**ACTIVITY**
Copy exactly and only the lines running from the one that contains "width:21px; height:21px; color:#4c5156;" to the final line of the data below, without the pictures.

**EXERCISE DATA**

● ● ●

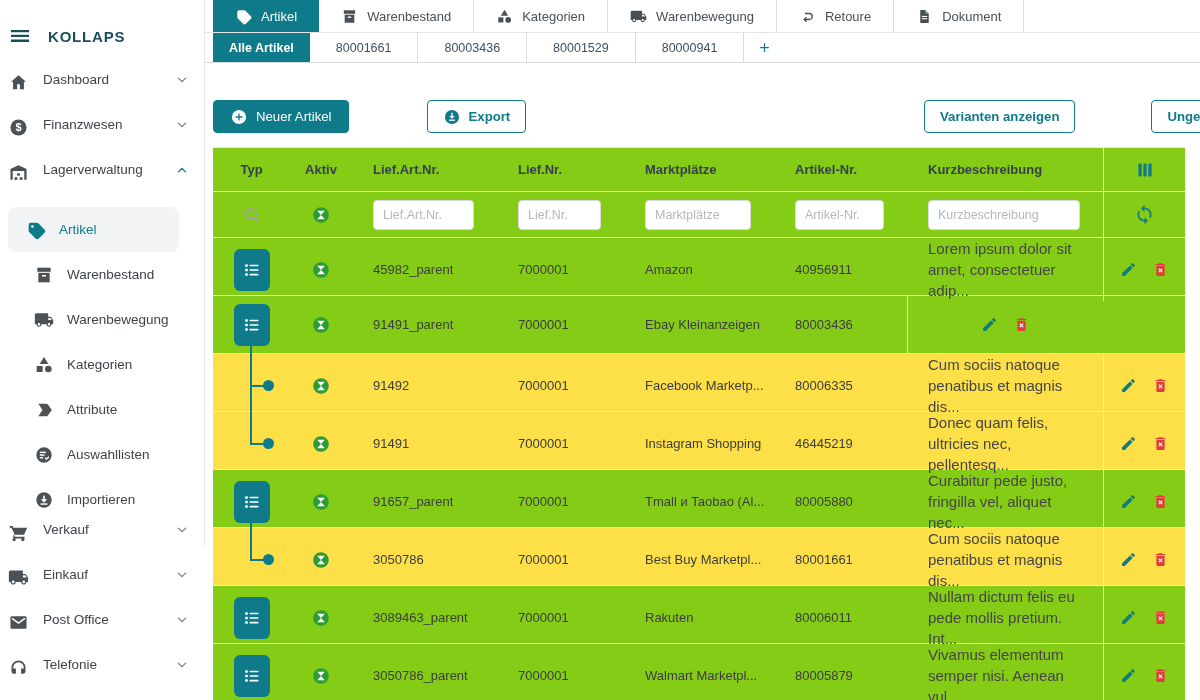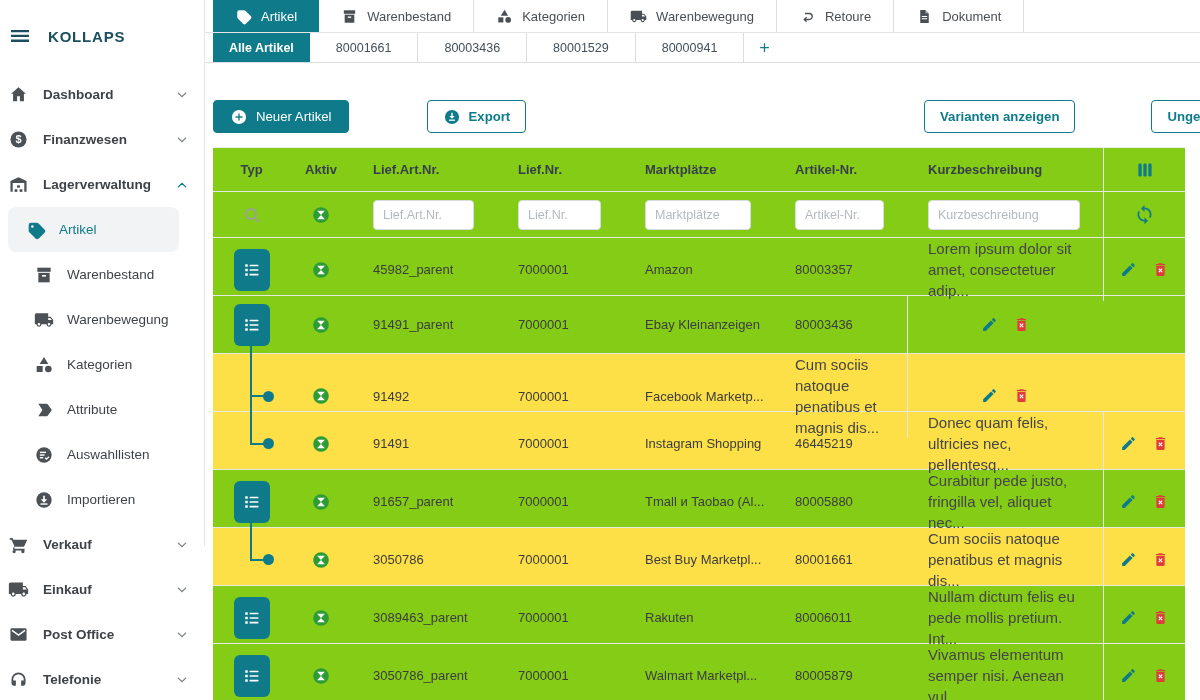--- a/index.html
+++ b/index.html
@@ -12,7 +12,7 @@
   .logo-row { height:72px; display:flex; align-items:center; padding-left:8px; }
   .logo-row .ham { width:24px; height:24px; color:#1b4f5e; }
   .logo-text { margin-left:16px; font-size:15px; font-weight:700; letter-spacing:.8px; color:#1b4f5e; }
-  .nav-item { height:45px; display:flex; align-items:center; padding:0 14px 0 8px; cursor:pointer;font-weight:bold; }
+  .nav-item { height:45px; display:flex; padding:0 14px 0 8px; cursor:pointer; }
   .nav-item .ic { width:21px; height:21px; color:#4c5156; flex:none; }
   .nav-item .lbl { margin-left:14px; font-size:13.5px; color:#3f4348; flex:1; }
   .nav-item .chev { width:16px; height:16px; color:#7d8287; }

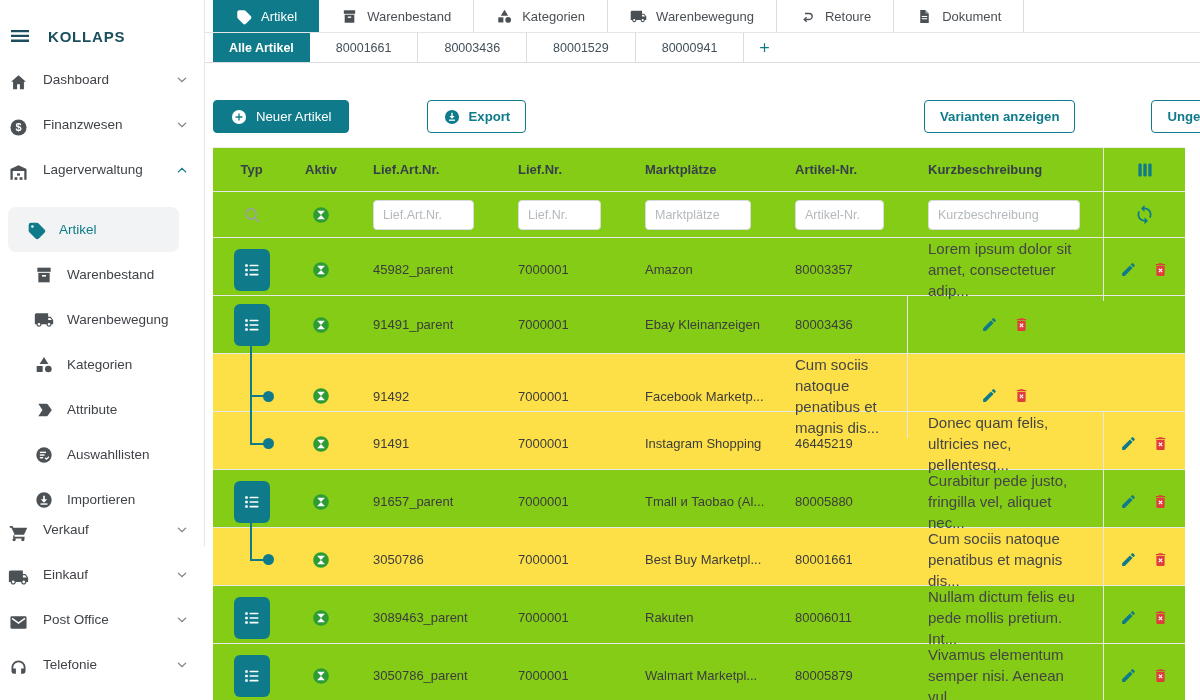--- a/index.html
+++ b/index.html
@@ -494,7 +494,7 @@
           <div class="td pad">45982_parent</div>
           <div class="td pad">7000001</div>
           <div class="td pad">Amazon</div>
-          <div class="td pad">80003357</div>
+          <div class="td pad">40956911</div>
           <div class="td pad kurz">Lorem ipsum dolor sit amet, consectetuer adip...</div>
           <div class="td c-act">
             <button class="act-btn"><svg class="ic edit">

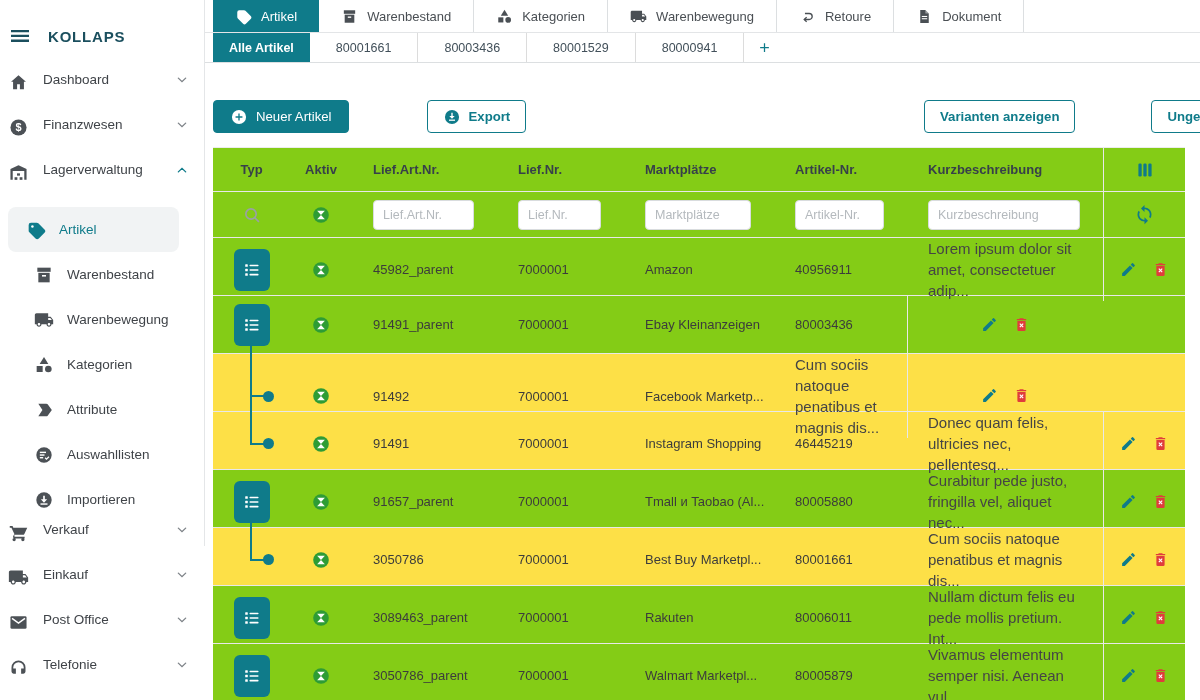--- a/index.html
+++ b/index.html
@@ -548,6 +548,7 @@
           <div class="td pad">91492</div>
           <div class="td pad">7000001</div>
           <div class="td pad">Facebook Marketp...</div>
+          <div class="td pad">80006335</div>
           <div class="td pad kurz">Cum sociis natoque penatibus et magnis dis...</div>
           <div class="td c-act">
             <button class="act-btn"><svg class="ic edit">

● ● ●

**EXERCISE ANSWER**
   .nav-item .ic { width:21px; height:21px; color:#4c5156; flex:none; }
   .nav-item .lbl { margin-left:14px; font-size:13.5px; color:#3f4348; flex:1; }
   .nav-item .chev { width:16px; height:16px; color:#7d8287; }

--- a/index.html
+++ b/index.html
@@ -494,7 +494,7 @@
           <div class="td pad">45982_parent</div>
           <div class="td pad">7000001</div>
           <div class="td pad">Amazon</div>
-          <div class="td pad">80003357</div>
+          <div class="td pad">40956911</div>
           <div class="td pad kurz">Lorem ipsum dolor sit amet, consectetuer adip...</div>
           <div class="td c-act">
             <button class="act-btn"><svg class="ic edit">

--- a/index.html
+++ b/index.html
@@ -548,6 +548,7 @@
           <div class="td pad">91492</div>
           <div class="td pad">7000001</div>
           <div class="td pad">Facebook Marketp...</div>
+          <div class="td pad">80006335</div>
           <div class="td pad kurz">Cum sociis natoque penatibus et magnis dis...</div>
           <div class="td c-act">
             <button class="act-btn"><svg class="ic edit">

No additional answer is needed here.